# WORK REQUEST
The answer is a single figure: how many lines below contain the word "none".

# RAW DATA
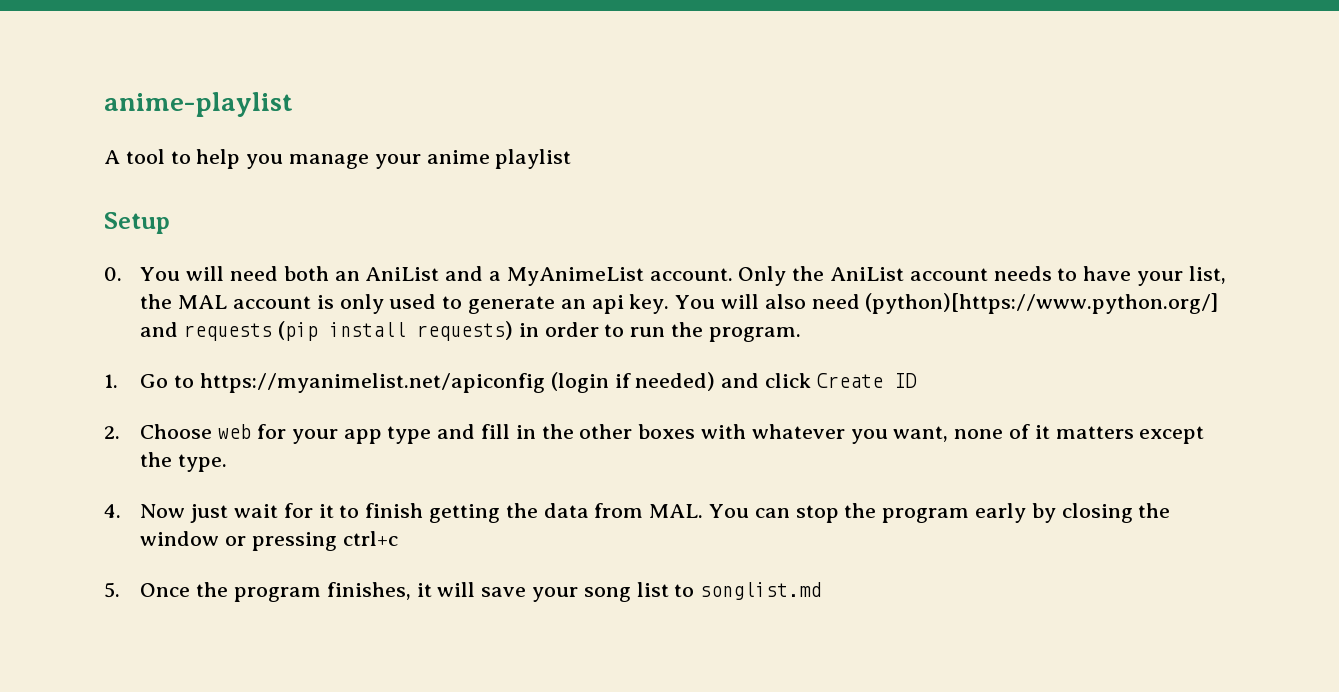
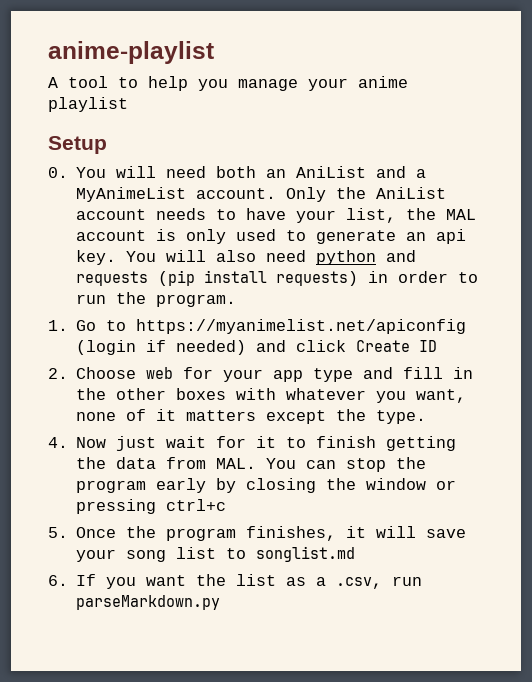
[865,293,1219,314] (python)[https://www.python.org/] -> [316,250,377,265] python
(822, 591) none -> [48,574,423,589] [76,595,221,610] // 6. If you want the list as a .csv, run parseMarkdown.py

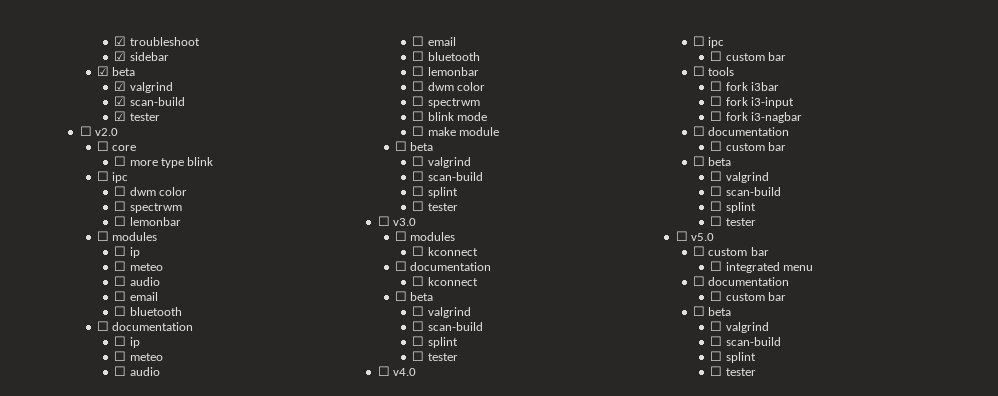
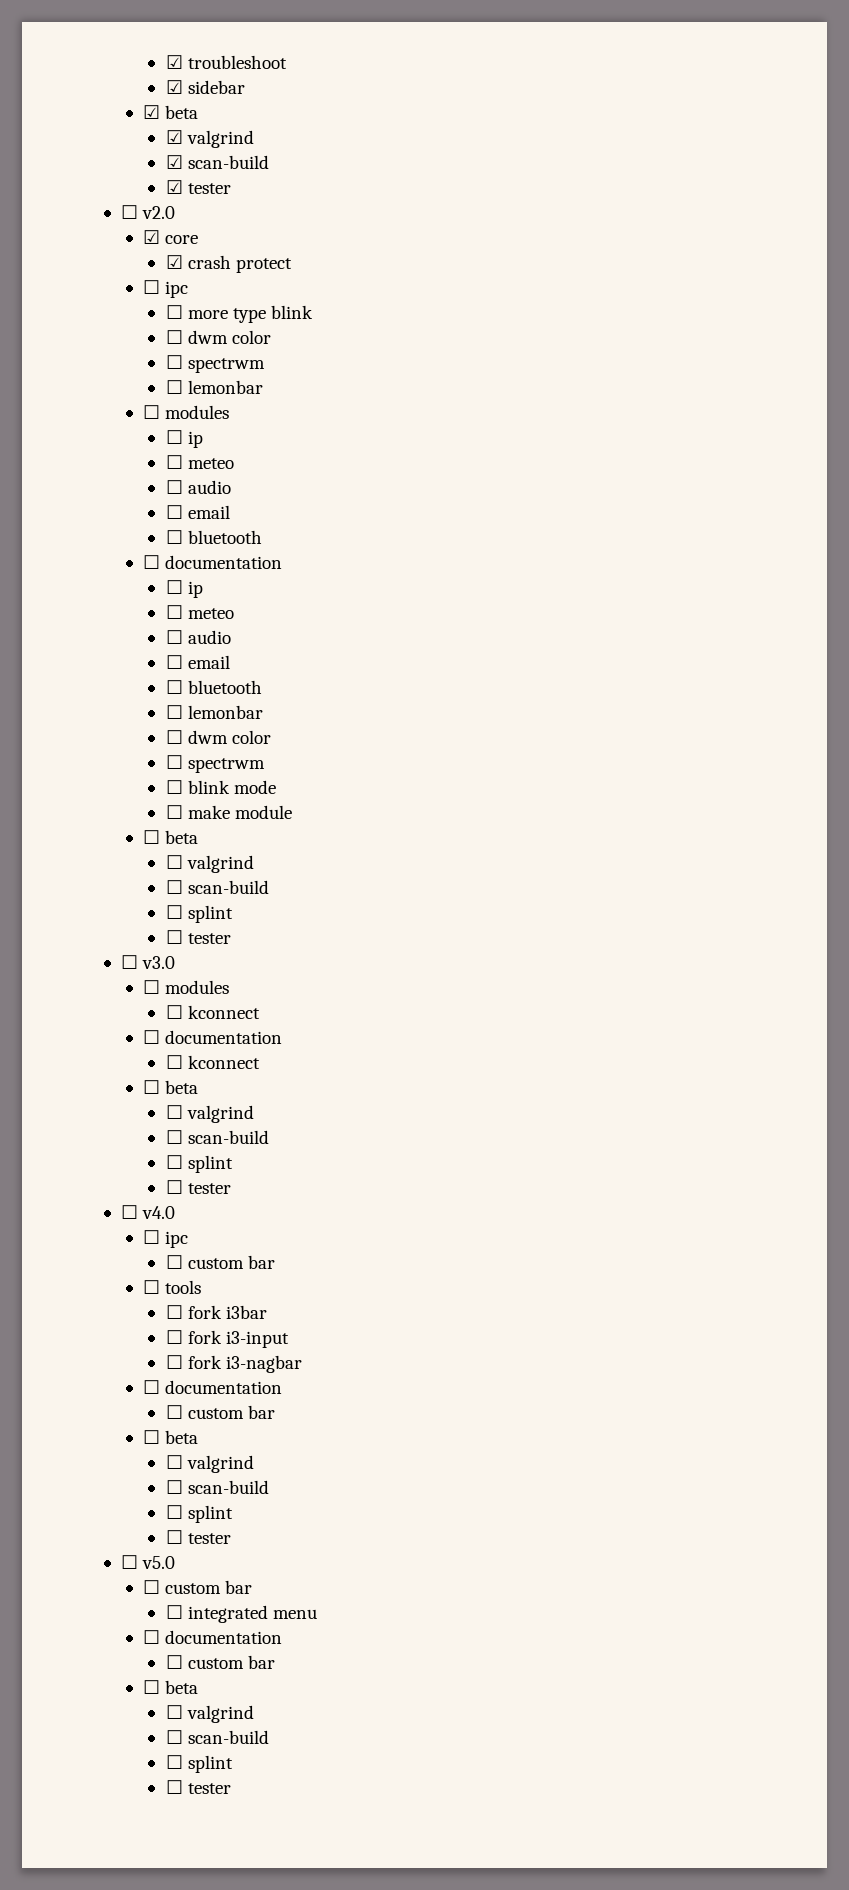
[97,141,137,151] // ☐ core -> [143,230,199,244] [165,255,292,273] [143,280,189,298] // ☑ core // ☑ crash protect // ☐ ipc
[97,171,129,183] // ☐ ipc -> (313, 312) none

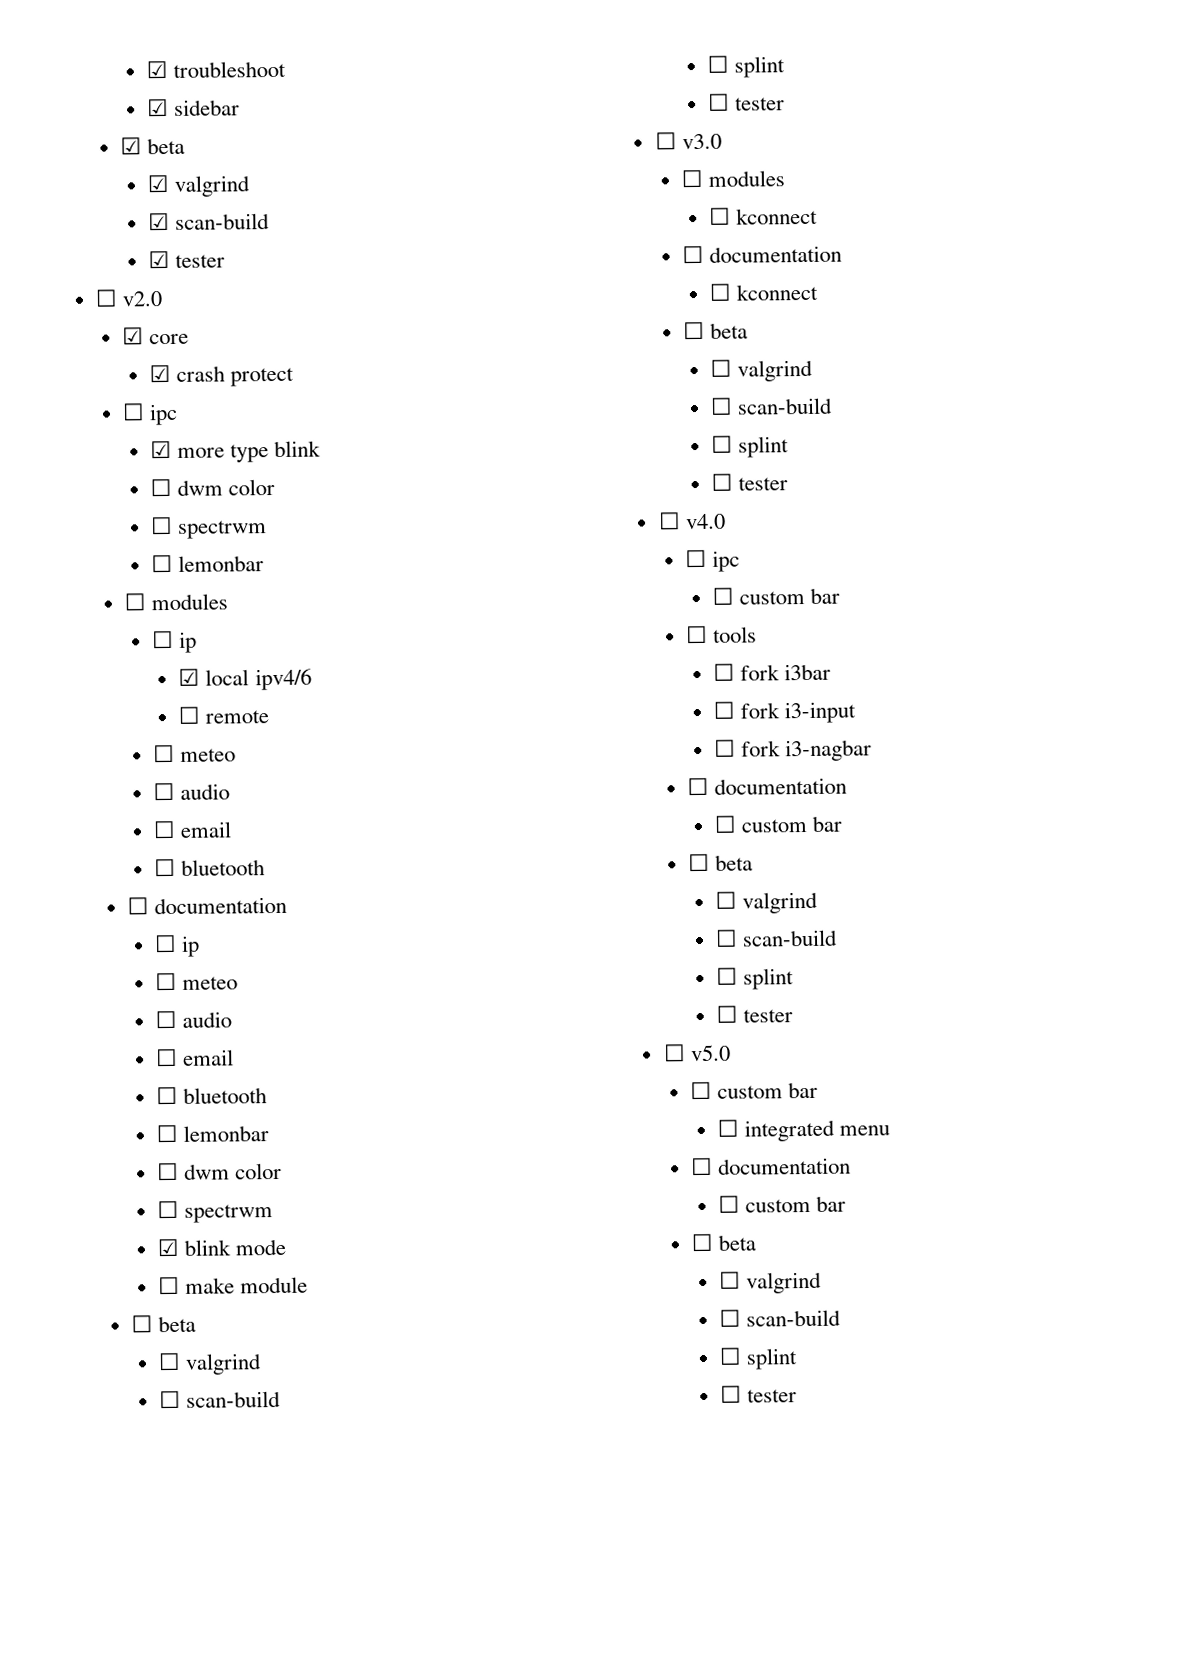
[165,305,183,319] ☐ -> [149,440,172,459] ☑
(203, 439) none -> [178,668,312,691] [178,706,270,724] // ☑ local ipv4/6 // ☐ remote
[165,780,183,794] ☐ -> [156,1238,179,1257] ☑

# RESULT BELOW
3